🤖 AI Summary
This study addresses the challenge of efficiently quantifying uncertainty in three-dimensional seismic traveltime tomography, which is hindered by ill-posed inversion and the curse of dimensionality. The authors propose a mesh-free Bayesian approach that integrates physics-informed neural networks with neural field representations of velocity structure, enabling efficient posterior sampling via functional-space particle variational inference. Analytical marginalization over passive-source parameters is incorporated to enhance computational tractability. This framework represents the first scalable Bayesian tomography method capable of jointly handling large-scale active- and passive-source data, substantially improving scalability and data efficiency.
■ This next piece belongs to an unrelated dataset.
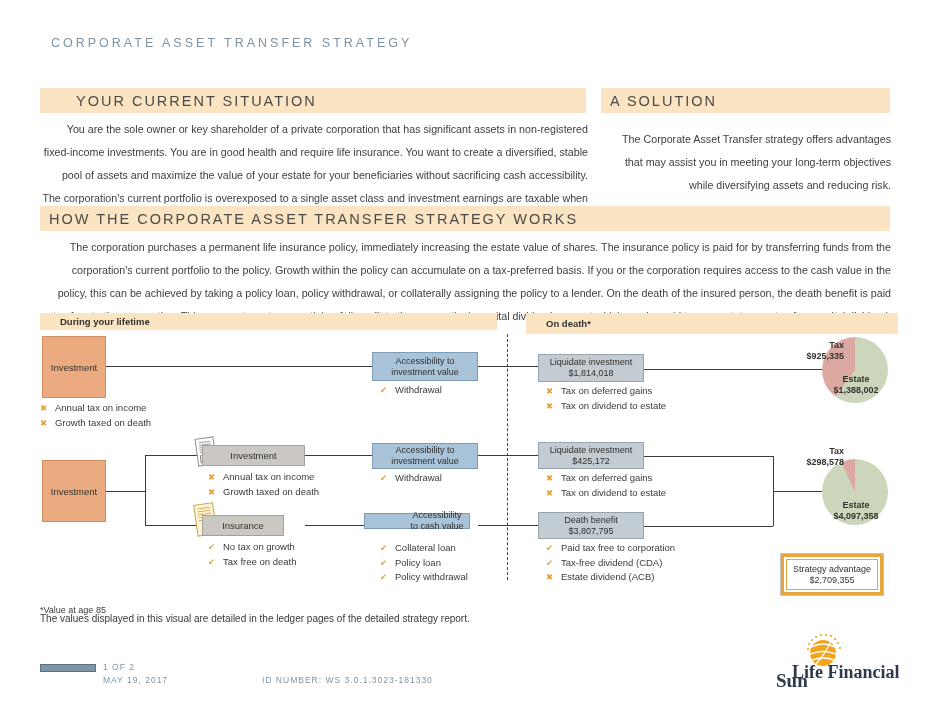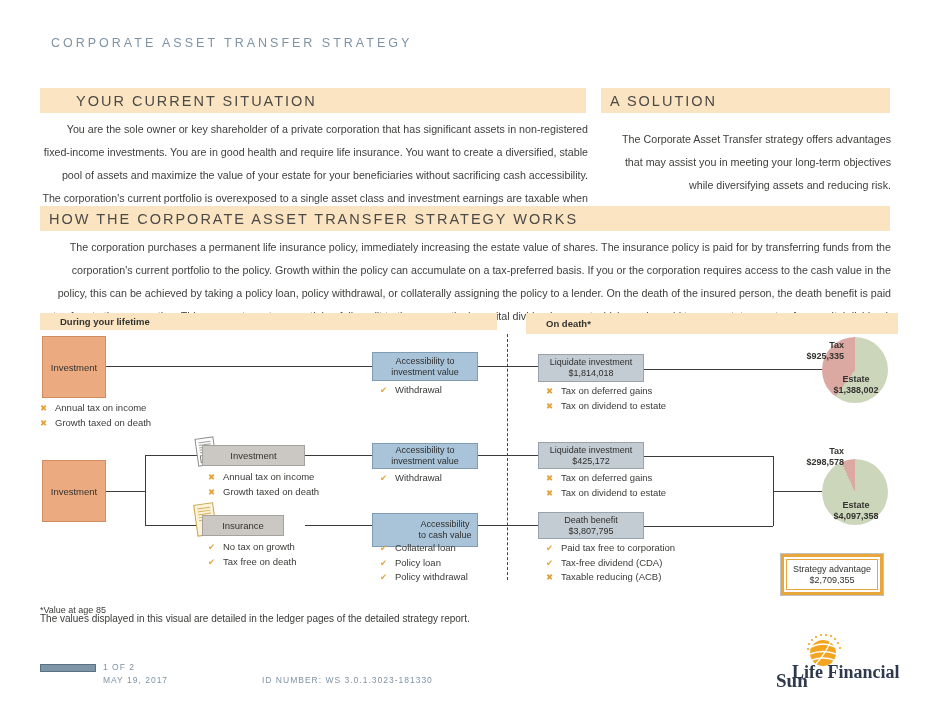"Accessibility to cash value" div.abs { height: 34px -> 16px; left: 372px -> 364px }
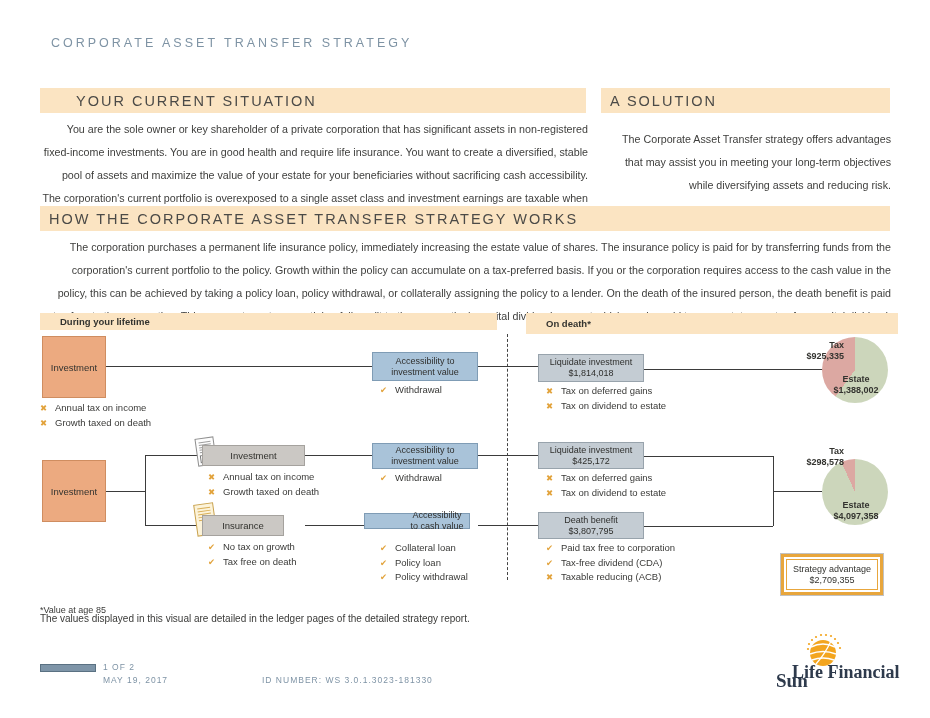"Taxable reducing (ACB)" span.mtxt { text: Taxable reducing -> Estate dividend }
Validations on synthetic and real-world datasets from the Kii Peninsula offshore region successfully recover key geological structures with well-calibrated uncertainties; posterior source locations exhibit vertical offsets of 10–15 km, consistent with prior studies, while drastically reducing model storage requirements.
📝 Abstract
Accurate 3D seismic velocity modeling through seismic travel-time tomography using both active- and passive-source data provides critical underpinning models for seismicity monitoring and hazard assessment. Because travel-time tomography is an inherently ill-posed inverse problem, UQ of the estimated models using Bayesian methods is also important for reliable downstream interpretations and analyses. However, Bayesian inference for 3D tomography based on conventional grid-based representations faces the ``curse of dimensionality'' and severe computational bottlenecks. Consequently, rigorous Bayesian UQ for margin-wide 3D travel-time tomography has remained largely unexplored. In this study, we propose a meshless 3D Bayesian travel-time tomography method that combines PINNs with a neural representation of the velocity structure, enabling tractable and data-efficient Bayesian inference through function-space particle-based variational inference. To efficiently integrate passive-source data into the Bayesian estimation of the velocity structure, we conduct analytical marginalization treating uncertain source parameters as nuisance parameters, with passive-source relocation carried out in post-processing. We validated the capability of our approach for 3D problems through synthetic experiments. Furthermore, we applied the method to a real-world dataset from marine active-source surveys and natural earthquakes off the Kii Peninsula, Nankai Trough. Our probabilistic 3D ensemble successfully resolves key geological features and provides data-consistent uncertainty maps. The posterior mean hypocenters shifted mainly in the vertical direction by 10-15 km, consistent with a previous relocation result. Finally, the neural representation drastically reduces storage requirements for the entire ensemble velocity model, highlighting the scalability and data efficiency of the proposed framework.